In der Regel werden in der Türkei gegenüber Ausländern keine türksichen Sprachkenntnisse erwartet. Höflichkeit und Respekt werden sehr ernst genommen. Gutes Zuhören ist wichtig, insbesondere weil Offenheit und direkte Konfrontation eher weniger ausgeprägt sind: ein "Nein" wird meist nicht ausgesprochen. Eine Ablehnung sollte mit Bedauern und Begründung erläutert werden. Die Einhaltung dieser Grundregeln ermöglicht eine professionelle Kommunikation bei gleichzeitig freundlicher und herzlicher Gesprächsatmosphäre.
Die türkische Sprache
Türkisch gehört zu den ural-altaischen Sprachen und innerhalb dieser Sprachen zu den Turksprachen. Im Laufe der Geschichte wurde das Türkische stark durch das Arabische, Persische, Neugriechische, Lateinische, Italienische und im technischen Bereich auch durch das Französische beeinflusst.

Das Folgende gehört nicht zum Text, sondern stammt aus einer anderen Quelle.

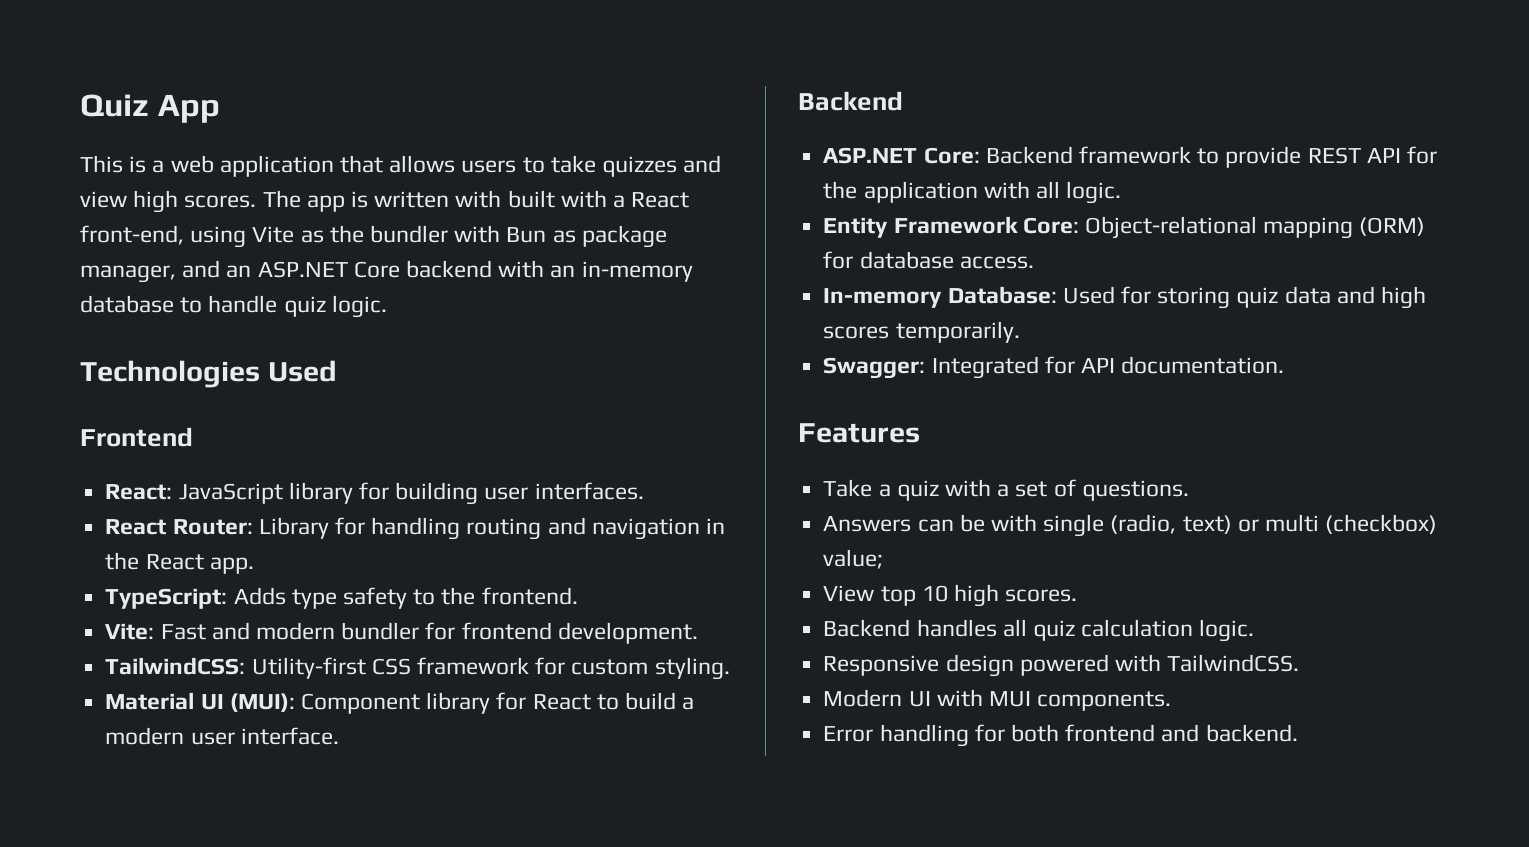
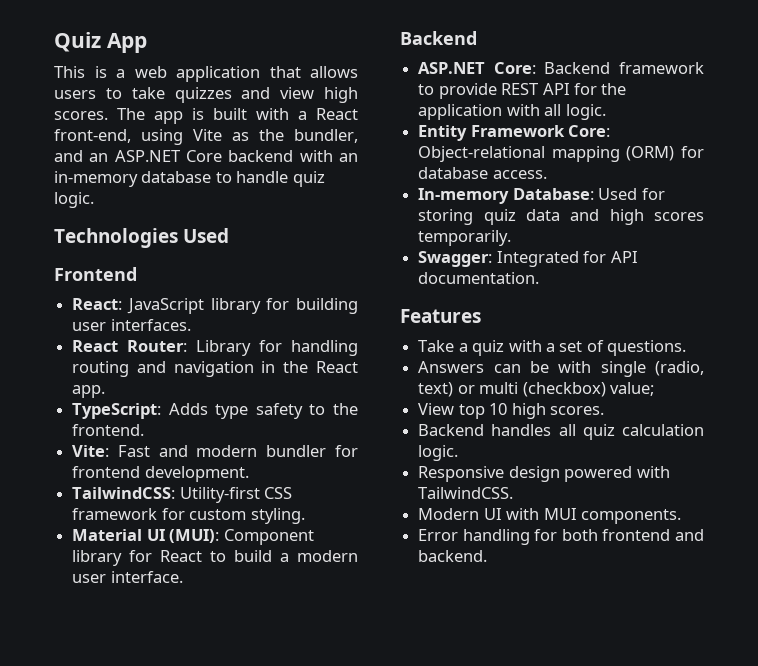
- The app is written with built with a React front-end, using Vite as the bundler with Bun as package manager, and an ASP.NET Core backend with an in-memory database to handle quiz logic.
+ The app is built with a React front-end, using Vite as the bundler, and an ASP.NET Core backend with an in-memory database to handle quiz logic.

Naturgemäß sind Fremdsprachenkenntnisse in Städten ausgeprägter als in ländlichen Regionen und auch bei der Jugend stärker vorhanden als bei den Älteren. An erster Position stehen Englisch gefolgt von Deutsch. Weitere Fremdsprachenkenntnisse wie Französisch und Italienisch sind kaum ausgeprägt.
Auch wenn es im Bereich der Körpersprache und Gesten viele Übereinstimmungen mit Deutschland gibt, ist der Alltag doch auch von einer Reihe wichtiger Unterschiede geprägt. Die Unterschiede zeigen sich u.a. auch hinsichtlich der Kleiderordnung, Grußformeln oder Tabu-Themen.